(Revision comparison data)
- - - - - - -
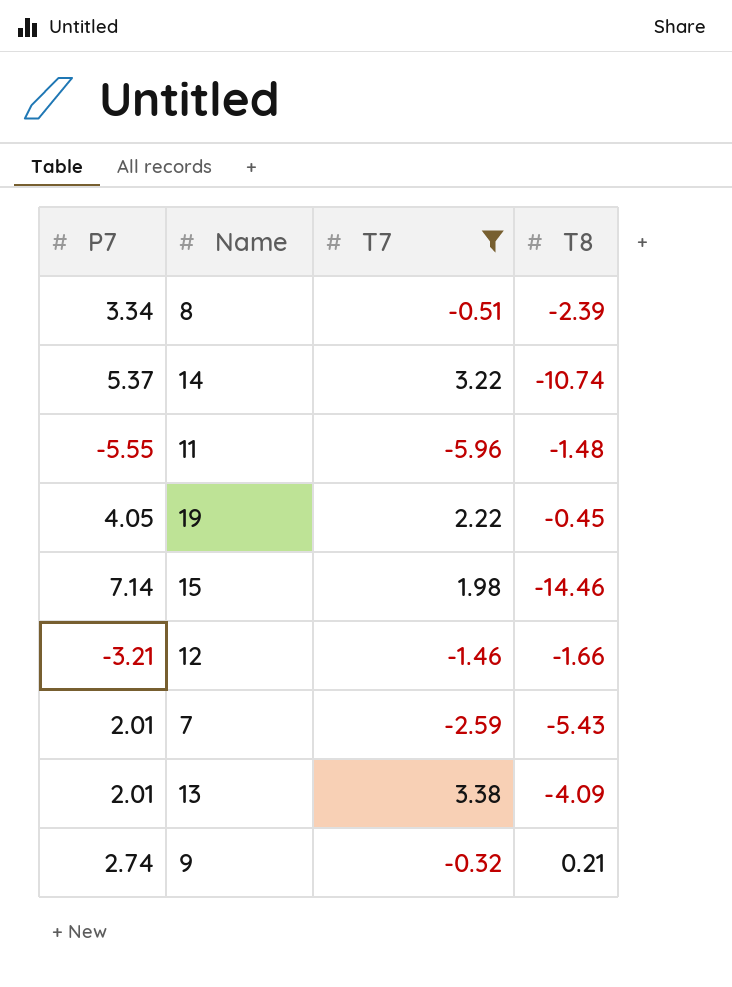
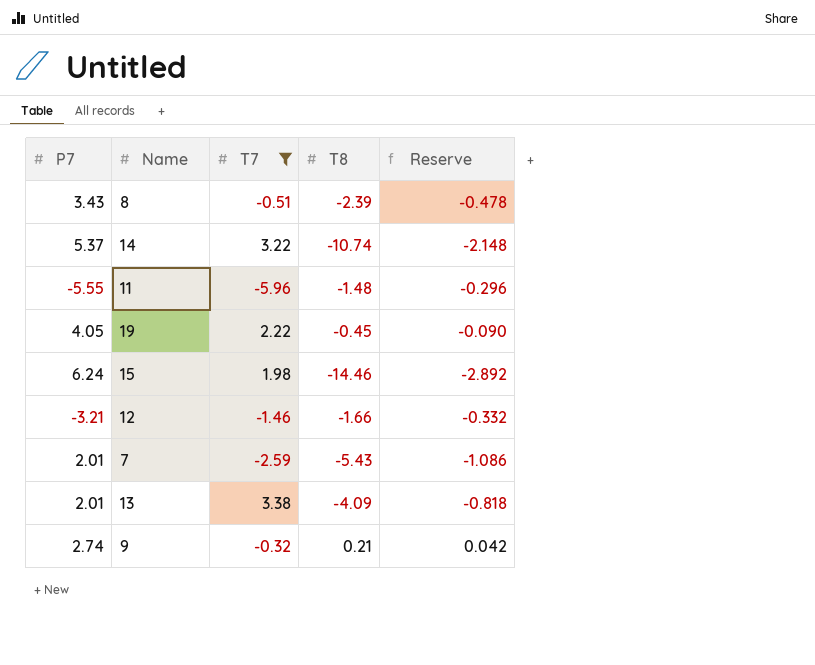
column Reserve | formula: none -> [T8] * 0.2
8 | P7: 3.34 -> 3.43
15 | P7: 7.14 -> 6.24

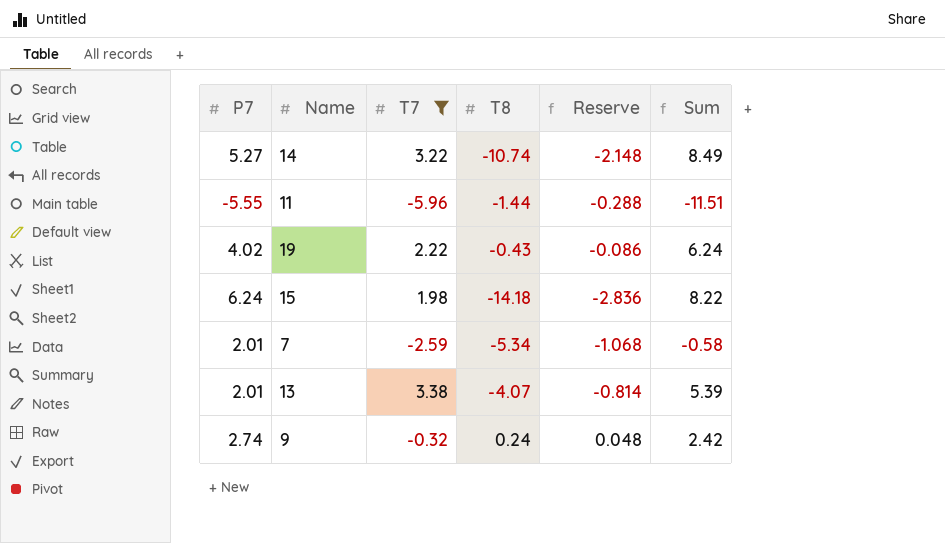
column Sum | formula: none -> [P7] + [T7]
row 8: 3.43 | -0.51 | -2.39 | -0.478 -> none
row 12: -3.21 | -1.46 | -1.66 | -0.332 -> none
14 | P7: 5.37 -> 5.27
11 | T8: -1.48 -> -1.44
11 | Reserve: -0.296 -> -0.288
19 | P7: 4.05 -> 4.02
19 | T8: -0.45 -> -0.43
19 | Reserve: -0.090 -> -0.086
15 | T8: -14.46 -> -14.18
15 | Reserve: -2.892 -> -2.836
7 | T8: -5.43 -> -5.34
7 | Reserve: -1.086 -> -1.068
13 | T8: -4.09 -> -4.07
13 | Reserve: -0.818 -> -0.814
9 | T8: 0.21 -> 0.24
9 | Reserve: 0.042 -> 0.048

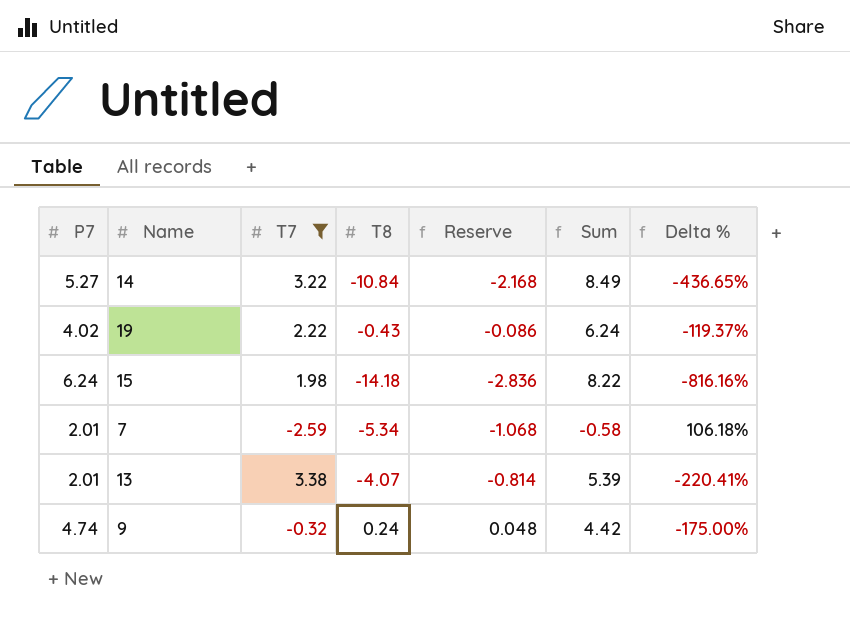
column Delta % | formula: none -> ([T8] - [T7]) / [T7]
row 11: -5.55 | -5.96 | -1.44 | -0.288 | -11.51 -> none
14 | T8: -10.74 -> -10.84
14 | Reserve: -2.148 -> -2.168
9 | P7: 2.74 -> 4.74
9 | Sum: 2.42 -> 4.42

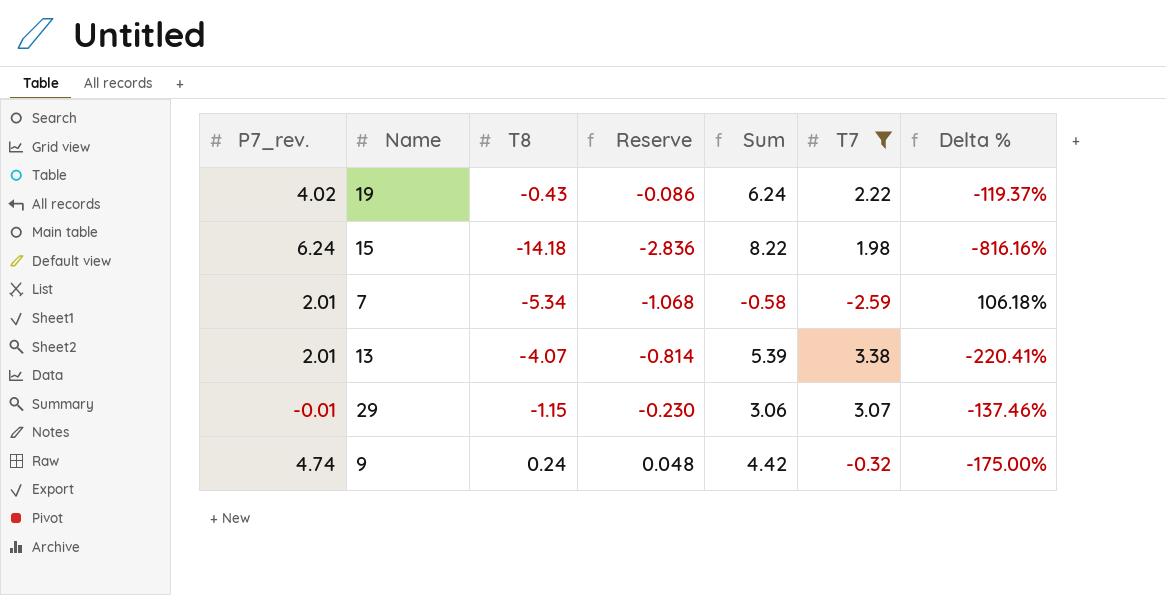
column name: P7 -> P7_rev.
column T7 | position: 3 -> 6
row 14: 5.27 | 3.22 | -10.84 | -2.168 | 8.49 | -436.65% -> none
row 29: none -> -0.01 | -1.15 | -0.230 | 3.06 | 3.07 | -137.46%

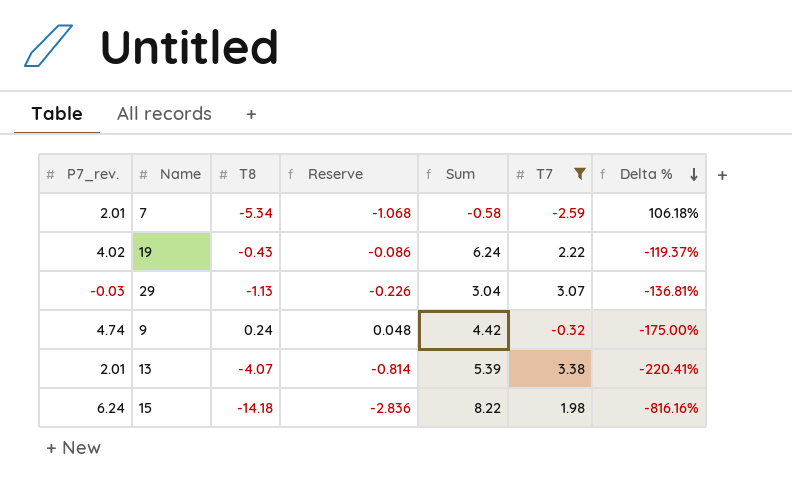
row order: none -> Delta % descending
29 | P7_rev.: -0.01 -> -0.03
29 | T8: -1.15 -> -1.13
29 | Reserve: -0.230 -> -0.226
29 | Sum: 3.06 -> 3.04
29 | Delta %: -137.46% -> -136.81%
- - - - - - -
* _Task to complete_: Write the entries out again word for word. Omit all pictures from them.

* _Worked solution_:
column Reserve | formula: none -> [T8] * 0.2
8 | P7: 3.34 -> 3.43
15 | P7: 7.14 -> 6.24

column Sum | formula: none -> [P7] + [T7]
row 8: 3.43 | -0.51 | -2.39 | -0.478 -> none
row 12: -3.21 | -1.46 | -1.66 | -0.332 -> none
14 | P7: 5.37 -> 5.27
11 | T8: -1.48 -> -1.44
11 | Reserve: -0.296 -> -0.288
19 | P7: 4.05 -> 4.02
19 | T8: -0.45 -> -0.43
19 | Reserve: -0.090 -> -0.086
15 | T8: -14.46 -> -14.18
15 | Reserve: -2.892 -> -2.836
7 | T8: -5.43 -> -5.34
7 | Reserve: -1.086 -> -1.068
13 | T8: -4.09 -> -4.07
13 | Reserve: -0.818 -> -0.814
9 | T8: 0.21 -> 0.24
9 | Reserve: 0.042 -> 0.048

column Delta % | formula: none -> ([T8] - [T7]) / [T7]
row 11: -5.55 | -5.96 | -1.44 | -0.288 | -11.51 -> none
14 | T8: -10.74 -> -10.84
14 | Reserve: -2.148 -> -2.168
9 | P7: 2.74 -> 4.74
9 | Sum: 2.42 -> 4.42

column name: P7 -> P7_rev.
column T7 | position: 3 -> 6
row 14: 5.27 | 3.22 | -10.84 | -2.168 | 8.49 | -436.65% -> none
row 29: none -> -0.01 | -1.15 | -0.230 | 3.06 | 3.07 | -137.46%

row order: none -> Delta % descending
29 | P7_rev.: -0.01 -> -0.03
29 | T8: -1.15 -> -1.13
29 | Reserve: -0.230 -> -0.226
29 | Sum: 3.06 -> 3.04
29 | Delta %: -137.46% -> -136.81%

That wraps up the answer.